Valve reveals Steam Controller
According to Valve, the Steam Controller will work with all past, present, and future games on Steam, including those that were not built with controller support. Valve can achieve this by “fooling” the older games into thinking they are being played with mouse and keyboard.
In explaining its design philosophy for the Steam Controller, Valve said traditional gamepads “force us to accept compromises.”
“The Steam controller offers a new and, we believe, vastly superior control scheme, all while enabling you to play from the comfort of your sofa,” Valve said. “Built with high-precision input technologies and focused on low-latency performance, the Steam controller is just what the living-room ordered.”
According to Valve, the most prominent elements of the Steam Controller are its dual circular trackpads that players will manipulate using their thumbs. The trackpads are clickable, turning the entire surface into a button.
“The trackpads allow far higher fidelity input than has previously been possible with traditional handheld controllers,” Valve said. “Steam gamers, who are used to the input associated with PCs, will appreciate that the Steam Controller’s resolution approaches that of a desktop mouse.”
Valve said entire genres of games that were once playable only through keyboard and mouse are now accessible in the living room on the couch. The developer specifically called out real-time strategy games, casual games, and cursor-driven games as examples.

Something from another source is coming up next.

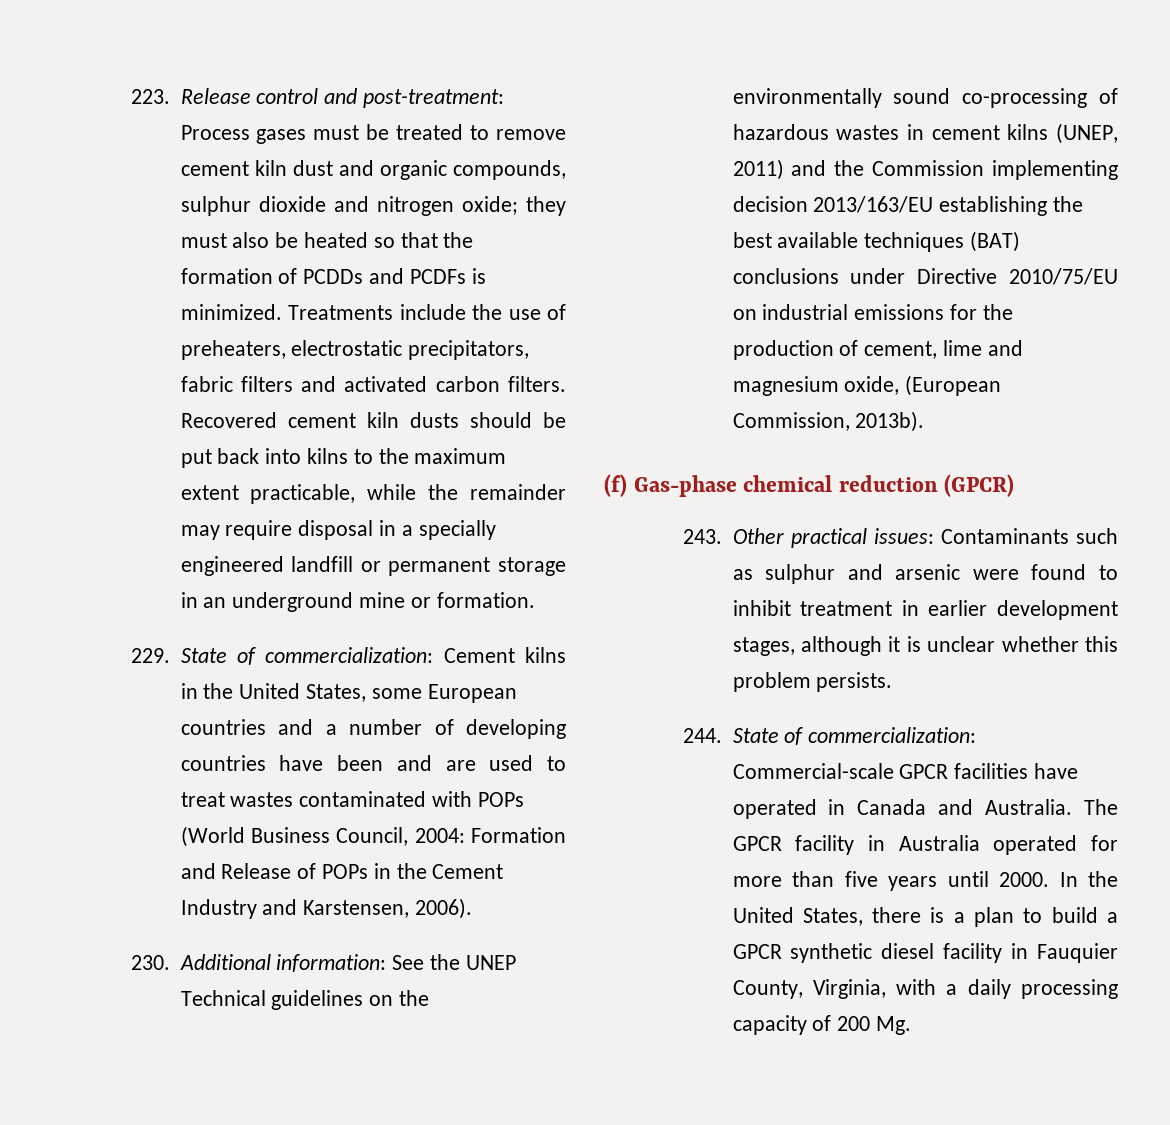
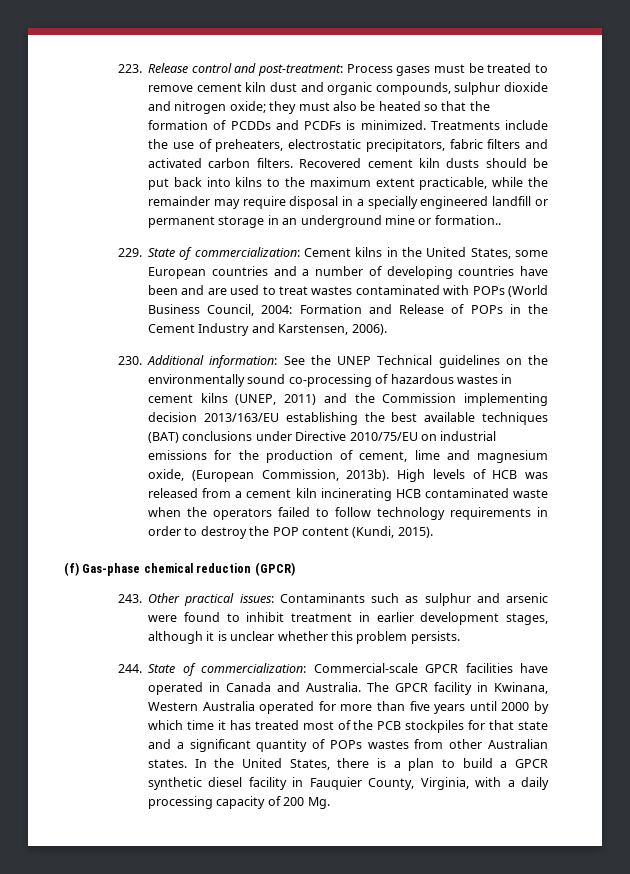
- Recovered cement kiln dusts should be put back into kilns to the maximum extent practicable, while the remainder may require disposal in a specially engineered landfill or permanent storage in an underground mine or formation.
+ Recovered cement kiln dusts should be put back into kilns to the maximum extent practicable, while the remainder may require disposal in a specially engineered landfill or permanent storage in an underground mine or formation..
+ High levels of HCB was released from a cement kiln incinerating HCB contaminated waste when the operators failed to follow technology requirements in order to destroy the POP content (Kundi, 2015).
- The GPCR facility in Australia operated for more than five years until 2000.
+ The GPCR facility in Kwinana, Western Australia operated for more than five years until 2000 by which time it has treated most of the PCB stockpiles for that state and a significant quantity of POPs wastes from other Australian states.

First-person shooters will also benefit from the Steam Controller’s “high resolution and absolute position control,” Valve said.

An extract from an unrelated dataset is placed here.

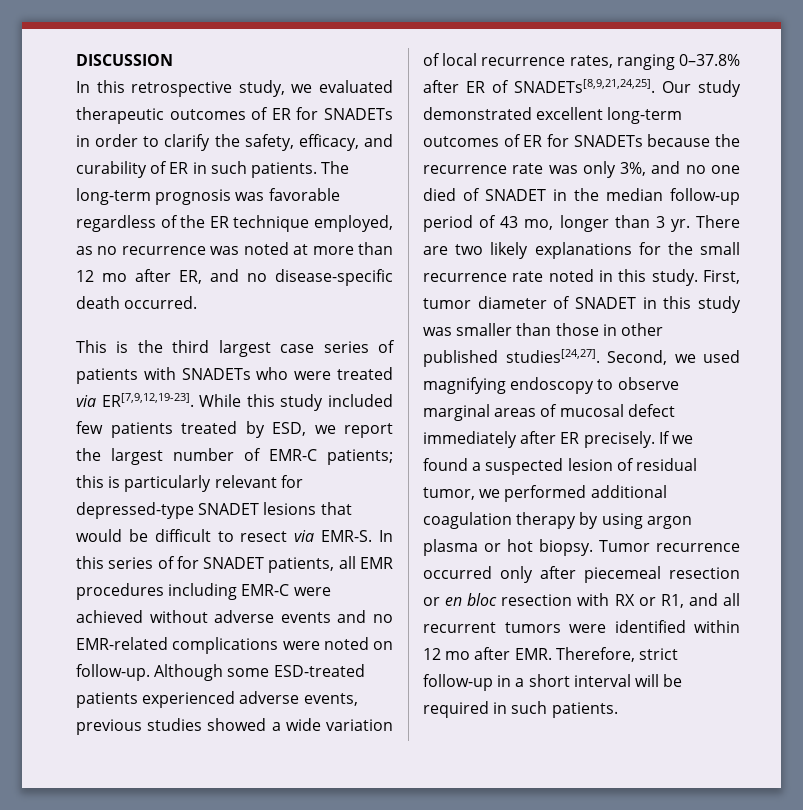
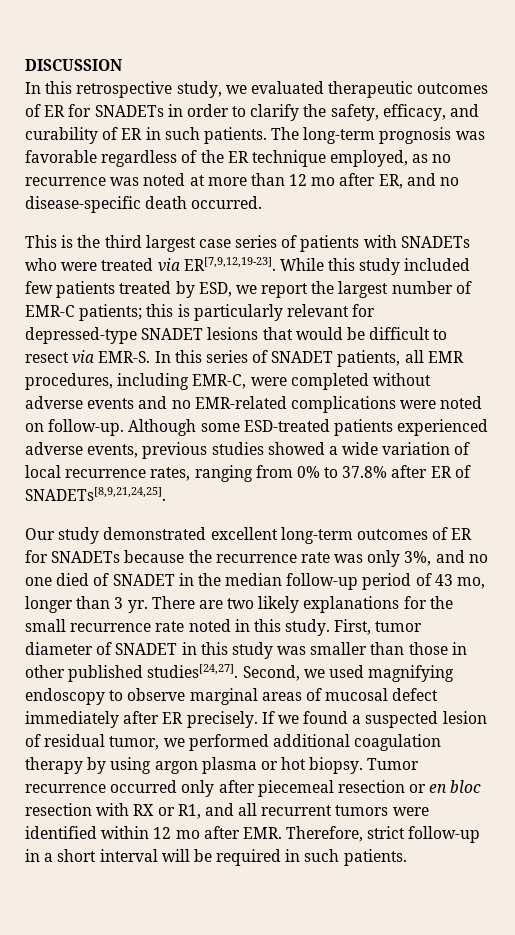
- In this series of for SNADET patients, all EMR procedures including EMR-C were achieved without adverse events and no EMR-related complications were noted on follow-up.
+ In this series of SNADET patients, all EMR procedures, including EMR-C, were completed without adverse events and no EMR-related complications were noted on follow-up.
- Although some ESD-treated patients experienced adverse events, previous studies showed a wide variation of local recurrence rates, ranging 0–37.8% after ER of SNADETs[8,9,21,24,25]. Our study demonstrated excellent long-term outcomes of ER for SNADETs because the recurrence rate was only 3%, and no one died of SNADET in the median follow-up period of 43 mo, longer than 3 yr.
+ Although some ESD-treated patients experienced adverse events, previous studies showed a wide variation of local recurrence rates, ranging from 0% to 37.8% after ER of SNADETs[8,9,21,24,25].
+ Our study demonstrated excellent long-term outcomes of ER for SNADETs because the recurrence rate was only 3%, and no one died of SNADET in the median follow-up period of 43 mo, longer than 3 yr.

Valve explained that trackpads are inherently less physical than thumbsticks, so the company sought out a way to “add more physicality to the experience.” Part of this advancement in physicality is through pushing the “rumble” feature found in contemporary controllers forward.

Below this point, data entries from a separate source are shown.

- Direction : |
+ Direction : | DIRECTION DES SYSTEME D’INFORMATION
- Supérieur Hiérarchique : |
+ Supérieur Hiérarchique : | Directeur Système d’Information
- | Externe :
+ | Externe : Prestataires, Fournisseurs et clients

To that end, the Steam Controller features a “new generation of super-precise haptic feedback,” Valve said. This includes making user of linear resonant actuators, described as “small, strong, weighted electro-magnets” that are attached to each of the trackpads.
“They are capable of delivering a wide range of force and vibration, allowing precise control over frequency, amplitude, and direction of movement,” Valve said.
“This haptic capability provides a vital channel of information to the player–delivering in-game information about speed, boundaries, thresholds, textures, action confirmations, or any other events about which game designers want players to be aware,” the company added. “It is a higher-bandwidth haptic information channel than exists in any other consumer product that we know of. As a parlour trick they can even play audio waveforms and function as speakers.”
Another new feature of the Steam Controller is its touch-enabled surface, backed by a “high-resolution screen.” According to Valve, this surface is “critical” to achieving the input’s primary goal: to support all games in the Steam library. The screen allows for an “infinite number” of discrete actions, Valve said.
The entire screen itself is also clickable, making it a single large button.
“So actions are not invoked by a simple touch, they instead require a click. This allows a player to touch the screen, browse available actions, and only then commit to the one they want,” Valve said. “Players can swipe through pages of actions in games where that’s appropriate. When programmed by game developers using our API, the touch screen can work as a scrolling menu, a radial dial, provide secondary info like a map or use other custom input modes we haven’t thought of yet.”
As a means to avoid forcing players to continually jump back and forth between screens, the Steam Controller is integrated with Steam so that when a player touches the controller screen, its display is overlayed on top of the game they’re playing. Thus, the player never needs to divert their eyes from the action, Valve said.